I’ll bet he hated being right when no one would listen.
He should be a named example to everyone, why intellectual opposition should be listened to and not obscured.
Cassandra Complex
If something similar happened today, do you think we would hear about it?
I recently watched a great really long documentary about this launch—it must be hard to be the naysayer but he was right. Like the guy in “The Big Short” (great movie).
And weren’t these O rings/new kind of foam a consequence of a new “green” policy as well?
RIP. And to the crew on the flight as well.
Not if a democrat were in charge.....
Sad, but true.
Many disasters throughout history have been avoided because one person spoke up, but few of them involve bureaucracies where there is pressure to “go ahead” because not doing so would cost money or lose face for the bureaucrats.
The program had burned through on the two inner o’rings out of the three on previous flights. He wrote a memo telling the top azzholes it was a matter of time till a full failure. Three level risk was the standard, break 2 barriers of the three? You stop and evaluate. NASA gets government money. Kids in Idaho watching Christa McAuillif and the astronauts blow up don’t mean shitz.
Or Jeff Goldblum in Jurassic Park.
Not so much green as pork. Boosters were disassembled and shipped by rail to Utah IIRC for maintenance by manufacturer. Then back to Florida.
One piece boosters would have been too big to travel.
He was held up as an example in my engineering classes back in the day.
And he was. If I remember right, the professional consequences for him were rather harsh for a bit.
Stand for what is right, even if it costs you
He was going against the elite narrative. Twitter, Facebook, and Youtube would cancel him if he tried this in 2021.

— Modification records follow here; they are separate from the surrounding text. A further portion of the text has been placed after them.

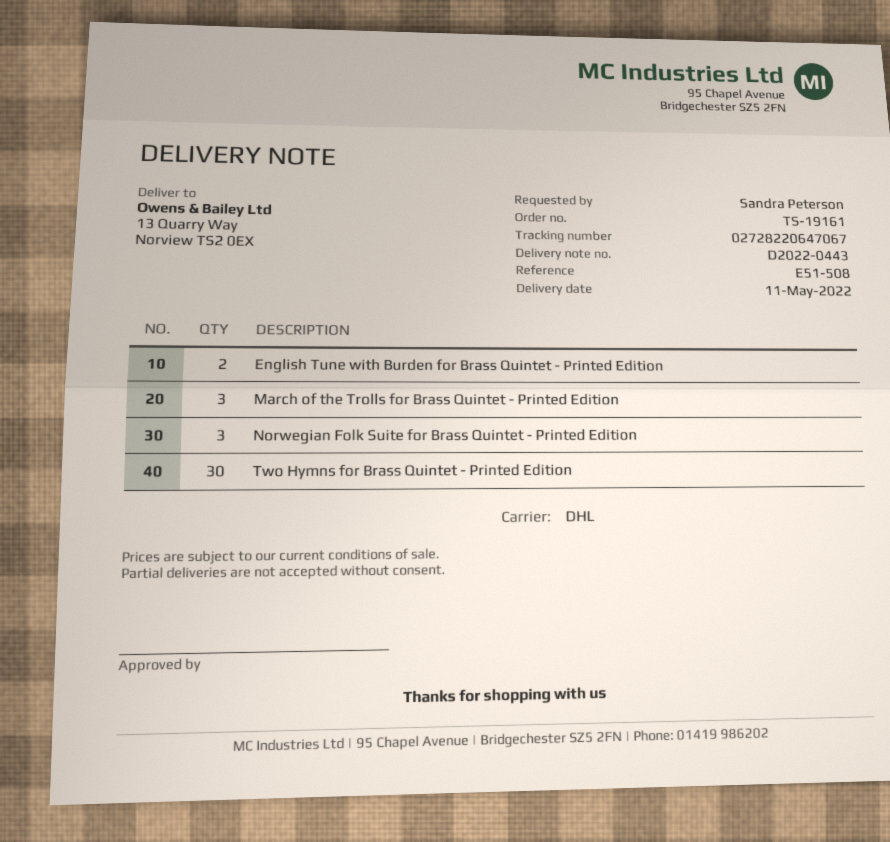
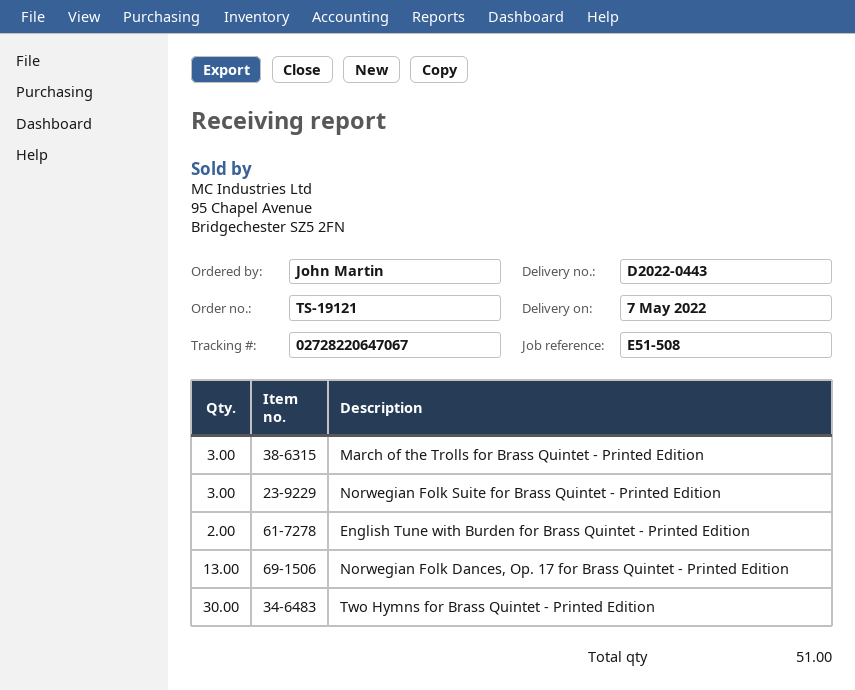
order number: TS-19161 -> TS-19121
delivery date: 2022-05-11 -> 2022-05-07
ordered by: Sandra Peterson -> John Martin
Norwegian Folk Dances, Op. 17 for Brass Quintet - Printed Edition: none -> 13

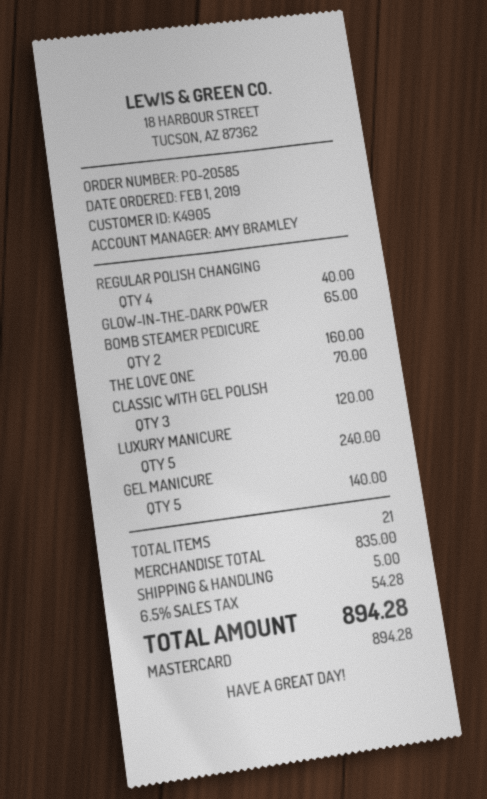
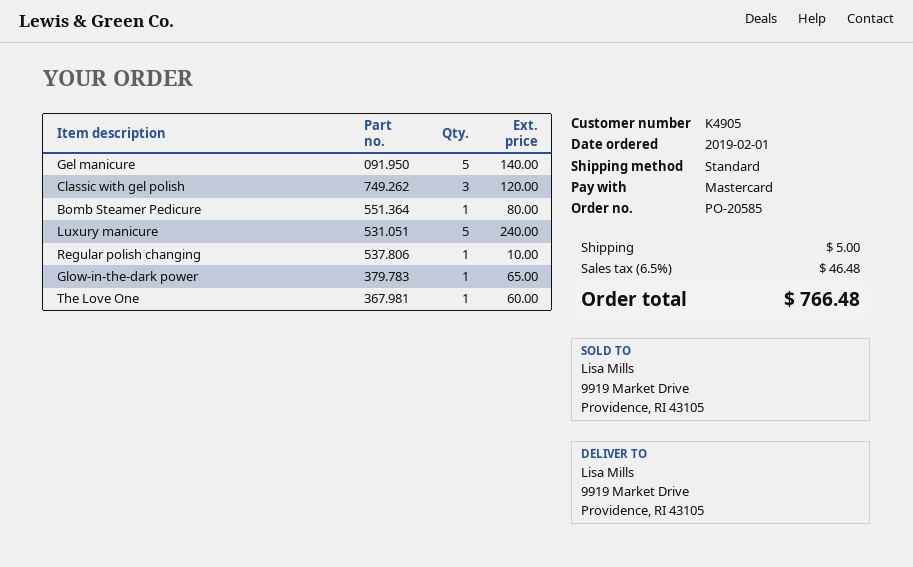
REGULAR POLISH CHANGING: 4 for 40.00 -> 1 for 10.00
BOMB STEAMER PEDICURE: 2 for 160.00 -> 1 for 80.00
THE LOVE ONE: 1 for 70.00 -> 1 for 60.00
tax: 6.5% = 54.28 -> 6.5% = 46.48
total: 894.28 -> 766.48

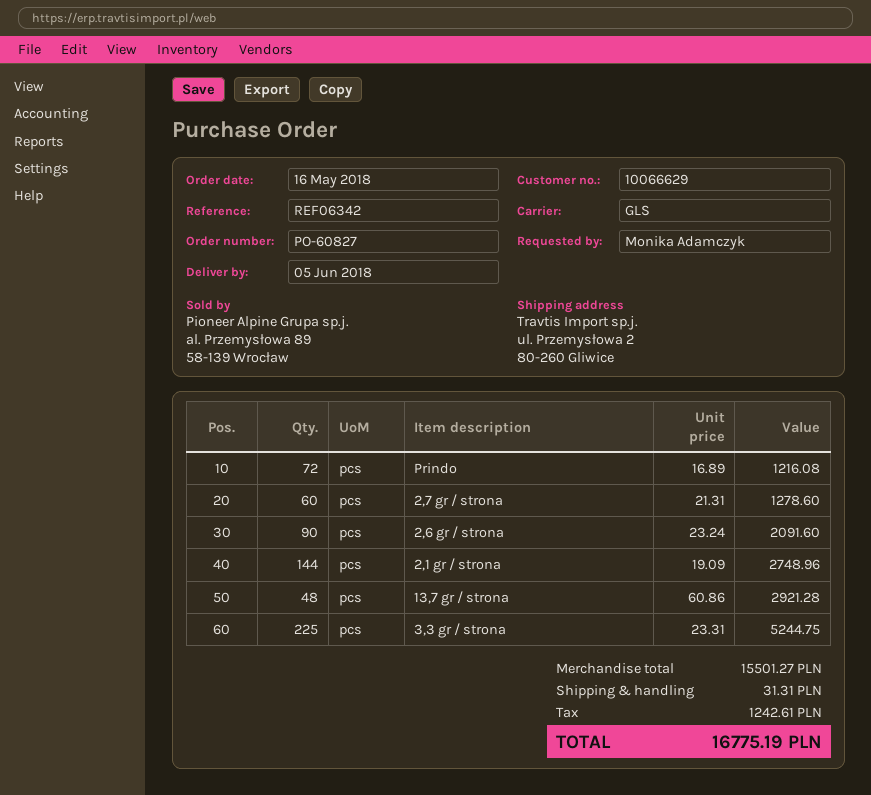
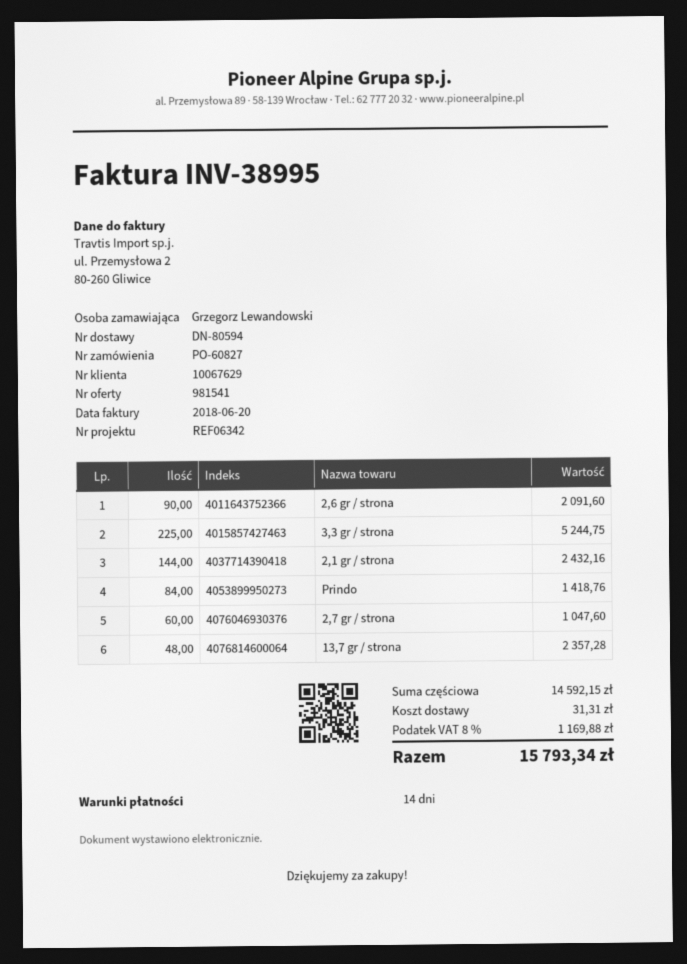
customer number: 10066629 -> 10067629
ordered by: Monika Adamczyk -> Grzegorz Lewandowski
Prindo: 72 for 1216.08 -> 84 for 1418.76
2,7 gr / strona: 60 for 1278.60 -> 60 for 1047.60
2,1 gr / strona: 144 for 2748.96 -> 144 for 2432.16
13,7 gr / strona: 48 for 2921.28 -> 48 for 2357.28
subtotal: 15501.27 -> 14592.15
tax: 1242.61 -> 1169.88
total: 16775.19 -> 15793.34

I guess like TWA flight 800.
The mission was to be the first to carry a civilian into space, a teacher named Christa McAuliffe. President Ronald Reagan was planning to mark that milestone in his State of the Union address, coincidentally scheduled for the same day as the launch.
Only if Trump caused it
That’s why people don;t stand for what;s right..Because of the cost..Remember the guys at Benghazi..The one that saved everyone else..No one stood up for him later,because the cost was too high..Losing their jobs and health bennies...
Walk in at 9:30 am off of a graveyard shift from the Idaho Nuclear Laboratory. Turn on the news because your kids are at school watching a teacher become an astronaut. Then find out an engineer told the brass that it would happen. They were spread all over the Everglades and I got to sit down and explain to my kids politicians suck.
well done Mr. McDonald. RIP.
too bad the gov’t “experts” (again) wouldn’t listen.
And had he NOT taken that stand, Morton-Thiokol and NASA would have all pointed the finger at him and agreed, “He was the leader of the booster team and he approved it”.